Finalement, la force ne désigne pas le déchaînement, de la brutalité ou de la violence qui constituent plutôt des aveux d’impuissance, de non-maîtrise de soi et des choses. La force consiste dans la capacité à se maîtriser, à contrôler ses pulsions : 

« la force d’une nature se montre dans l’attente et l’ajournement de la réaction : une certaine adiaphora lui est tout aussi propre que l’est à la faiblesse le caractère contraignant de la réaction, la soudaineté, l’irrépressibilité de l’action » (Fragments posthumes, XIV, 14 [102]). 
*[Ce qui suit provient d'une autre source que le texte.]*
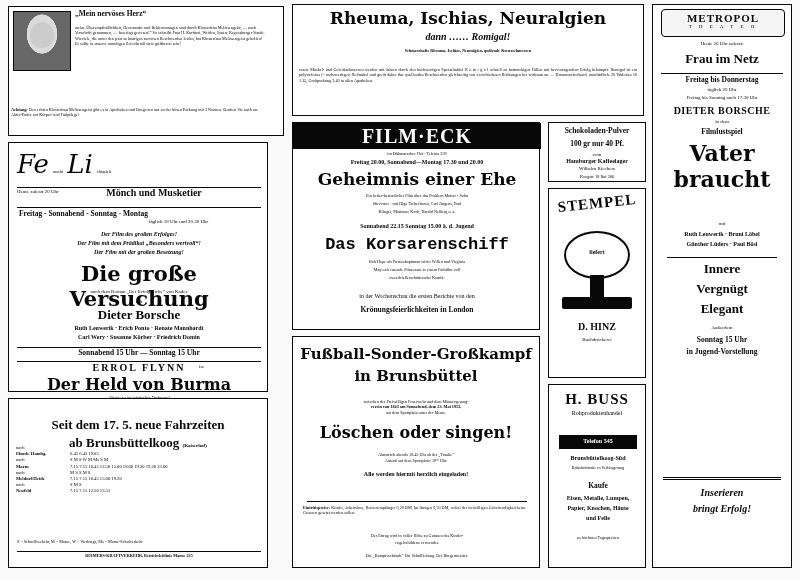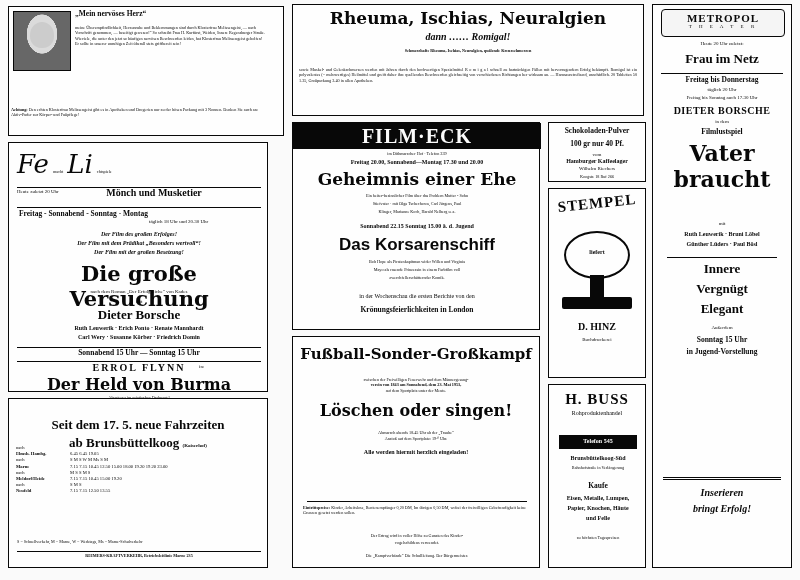"Das Korsarenschiff" div.c { font-family: Liberation Sans, sans-serif -> Liberation Mono, monospace }
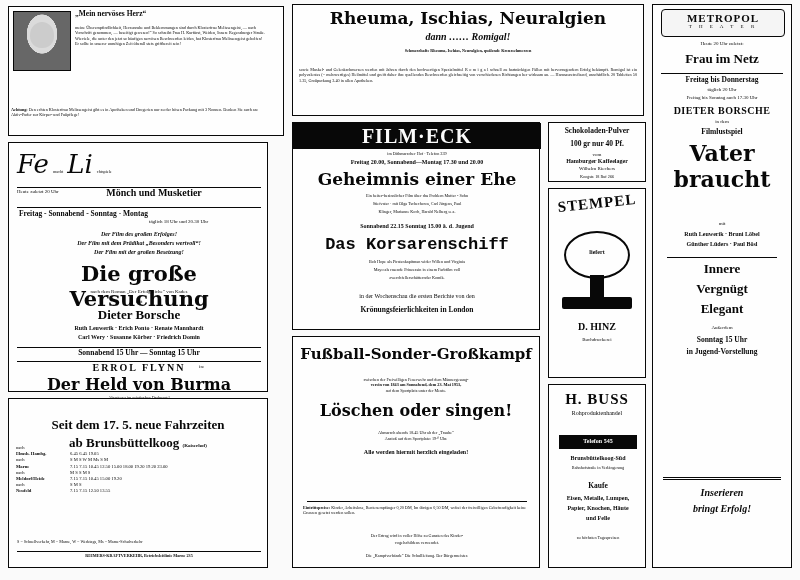"in Brunsbüttel" div.c { html: none -> <div>in Brunsbüttel</div> }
Le surhomme ou le surhumain n’est pas l’homme affranchi de toute règle commune, capable d’actes inhumains, mais un type pulsionnel incarnant une forme extrême de santé et d’affirmation de la vie. Le surhumain est plus fort, mais cette force consiste à pouvoir se dominer soi-même pour créer des valeurs favorables à l’élévation de l’homme.

Le droit contre la force

Le droit exerce un pouvoir, de fait. Mais peut-il fonder en droit le pouvoir ? Du fait universel de la force qui ne prête à aucune contestation (le plus fort est plus fort), peut-on déduire le droit de la force (le plus fort doit exercer le pouvoir parce qu’il est plus fort) ? Autrement dit la force peut-elle faire droit, le droit naturel de la force peut-il fonder le droit civil ?
Platon conteste cette identité du droit naturel et de la force et entend précisément dissocier le lien entre le pouvoir politique et le désir de puissance. Si le pouvoir fascine et se laisse si aisément capté par la logique de la force, c’est qu’il promet un pouvoir sans limites : le pouvoir donne tous les pouvoirs, de sorte que désirer le pouvoir c’est désirer un pouvoir de désirer sans fin : 

« pour bien vivre, il faut entretenir en soi-même les plus fortes passions au lieu de les réprimer, et qu’à ces passions, quelque fortes qu’elles soient, il faut se mettre en état de donner satisfaction par son courage et son intelligence, en leur prodiguant tout ce qu’elles désire. (…) La vérité, Socrate, que tu prétends chercher la voici : la vie facile, l’intempérance, la liberté (éleuthéria), quand elles sont favorisées, font la vertu et le bonheur ; le reste, toutes ces fantasmagories qui reposent sur les conventions humaines contraires à la nature, n’est que sottise et néant » (Platon, Gorgias, 491e, 492b)[6].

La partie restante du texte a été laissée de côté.